◆ DATA SECTION:

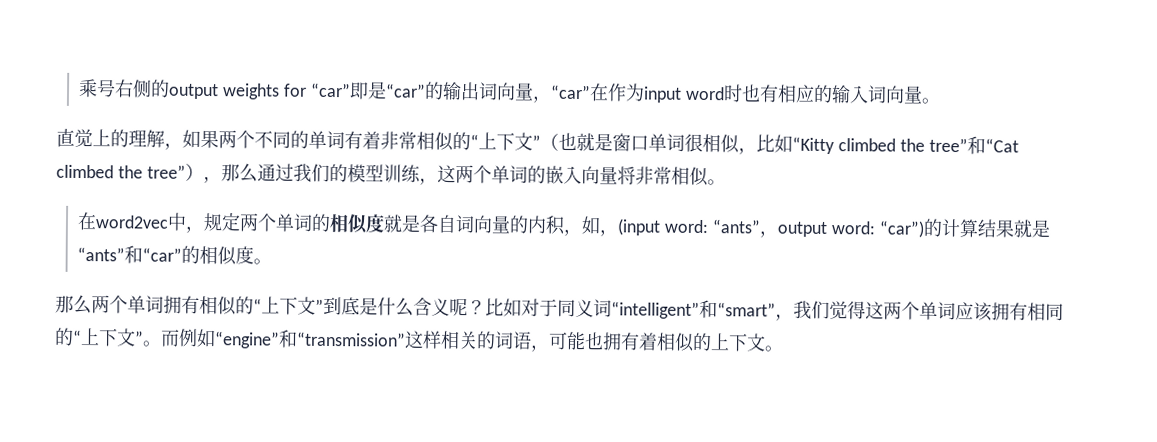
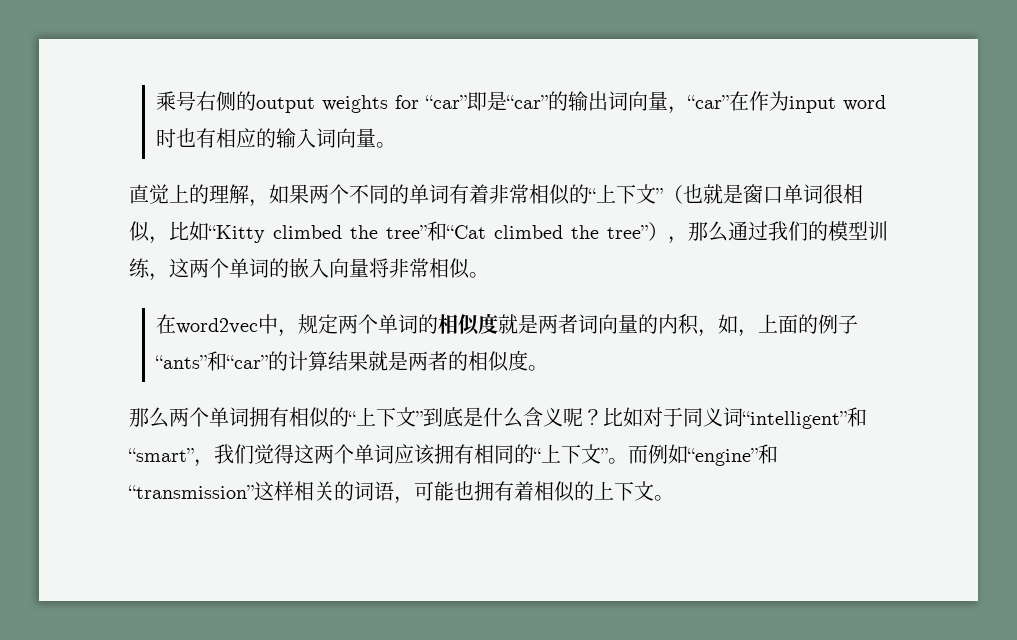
[419,214,458,234] 各自 -> [538,314,579,334] 两者
[617,218,925,238] (input word: “ants”，output word: “car”) -> [758,314,859,334] [155,351,269,371] 上面的例子“ants”和“car”
[77,245,183,264] “ants”和“car” -> [408,351,449,371] 两者

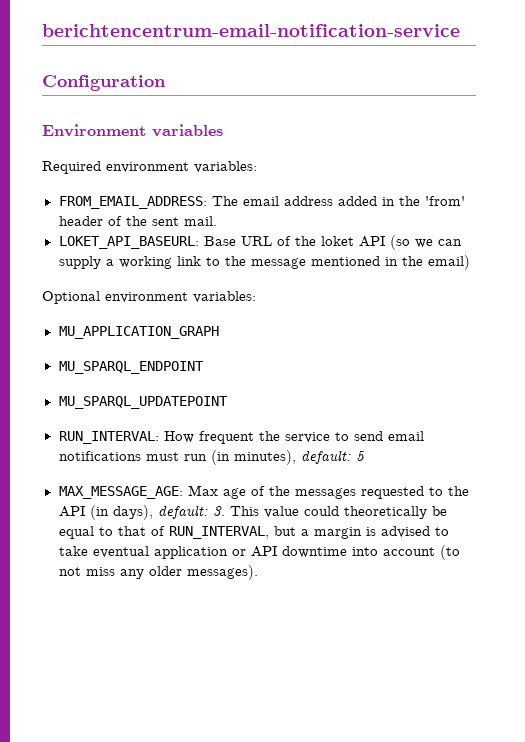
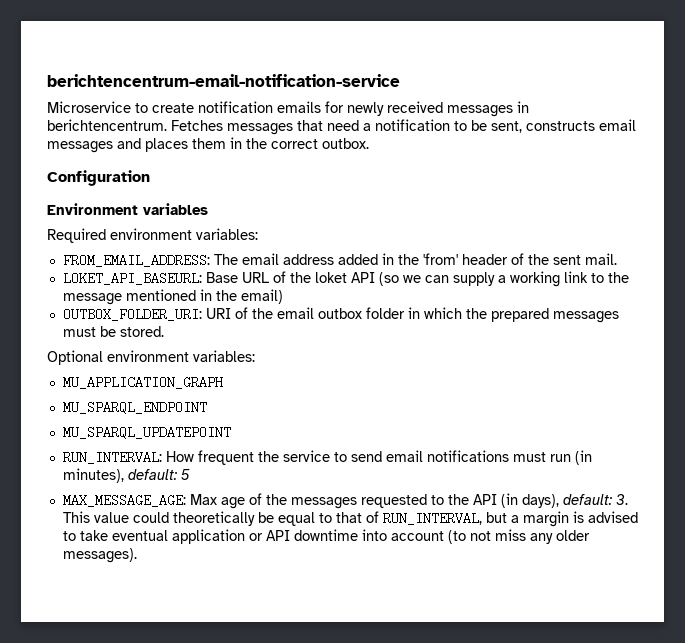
(460, 30) none -> [47,101,529,117] [47,119,636,135] [47,137,369,153] // Microservice to create notification emails for newly received messages in berichtencentrum. Fetches messages that need a notification to be sent, constructs email messages and places them in the correct outbox.
(470, 262) none -> [62,307,619,323] [62,326,164,337] // OUTBOX_FOLDER_URI: URI of the email outbox folder in which the prepared messages must be stored.

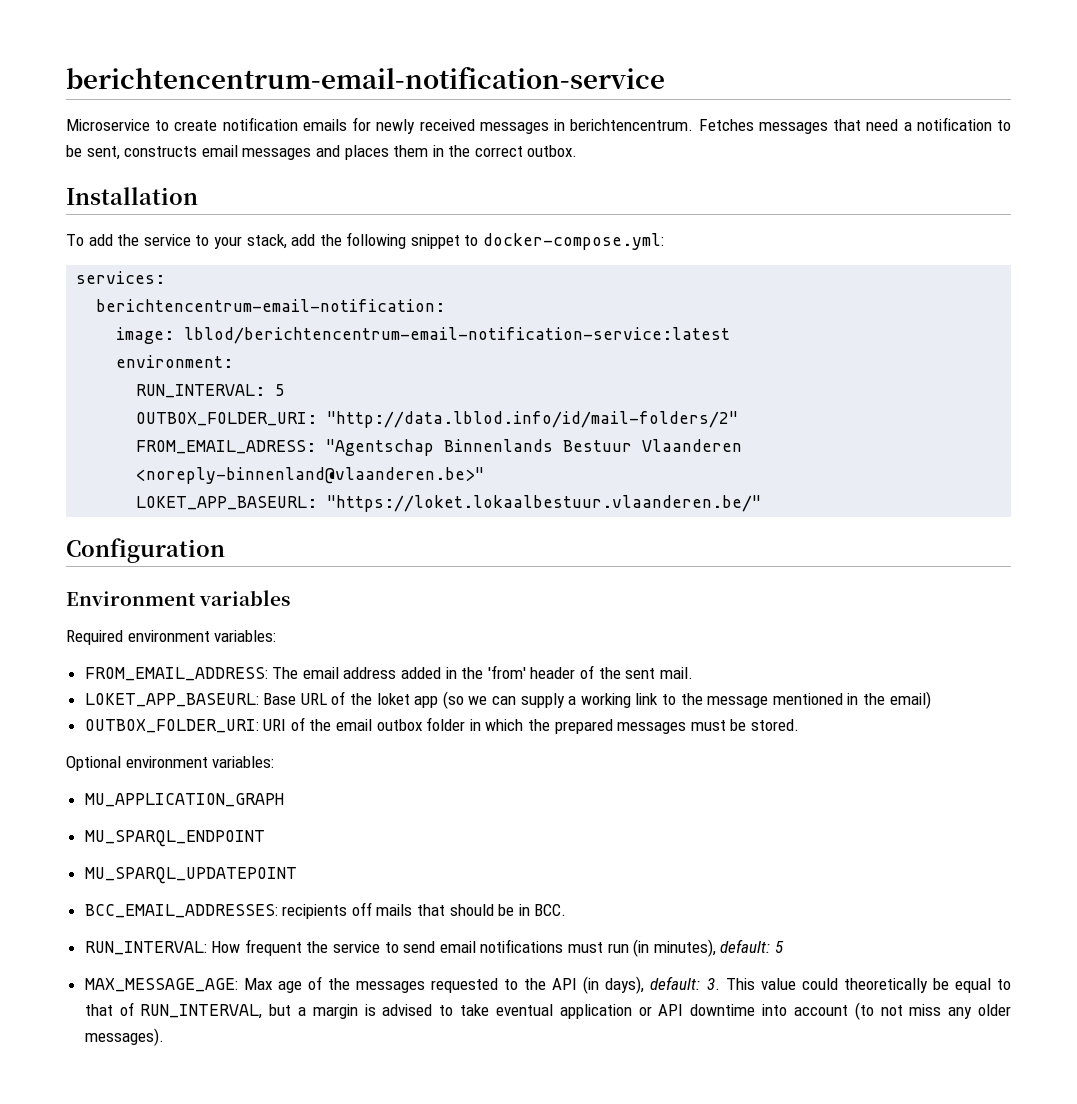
(369, 143) none -> [66,187,198,205] [66,232,665,250] [76,271,166,284] [96,299,446,312] [116,327,731,344] [116,355,234,368] [136,384,286,398] [136,411,739,428] [136,439,743,456] [136,467,485,484] [136,495,762,512] // Installation // To add the service to your stack, add the following snippet to docker-compose.yml: // services: // berichtencentrum-email-notification: // image: lblod/berichtencentrum-email-notification-service:latest // environment: // RUN_INTERVAL: 5 // OUTBOX_FOLDER_URI: "http://data.lblod.info/id/mail-folders/2" // FROM_EMAIL_ADRESS: "Agentschap Binnenlands Bestuur Vlaanderen <noreply-binnenland@vlaanderen.be>" // LOKET_APP_BASEURL: "https://loket.lokaalbestuur.vlaanderen.be/"
[62,272,202,285] LOKET_API_BASEURL: -> [84,693,259,707] LOKET_APP_BASEURL:
[350,272,375,283] API -> [414,696,439,708] app
(231, 432) none -> [84,902,567,919] // BCC_EMAIL_ADDRESSES: recipients off mails that should be in BCC.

◆ TO DO: In the material above, find the line with "[62,272,202,285] LOKET_API_BASEURL: ->"; then copy it and every line after it, exactly, through the end.

◆ RESULT BELOW:
[62,272,202,285] LOKET_API_BASEURL: -> [84,693,259,707] LOKET_APP_BASEURL:
[350,272,375,283] API -> [414,696,439,708] app
(231, 432) none -> [84,902,567,919] // BCC_EMAIL_ADDRESSES: recipients off mails that should be in BCC.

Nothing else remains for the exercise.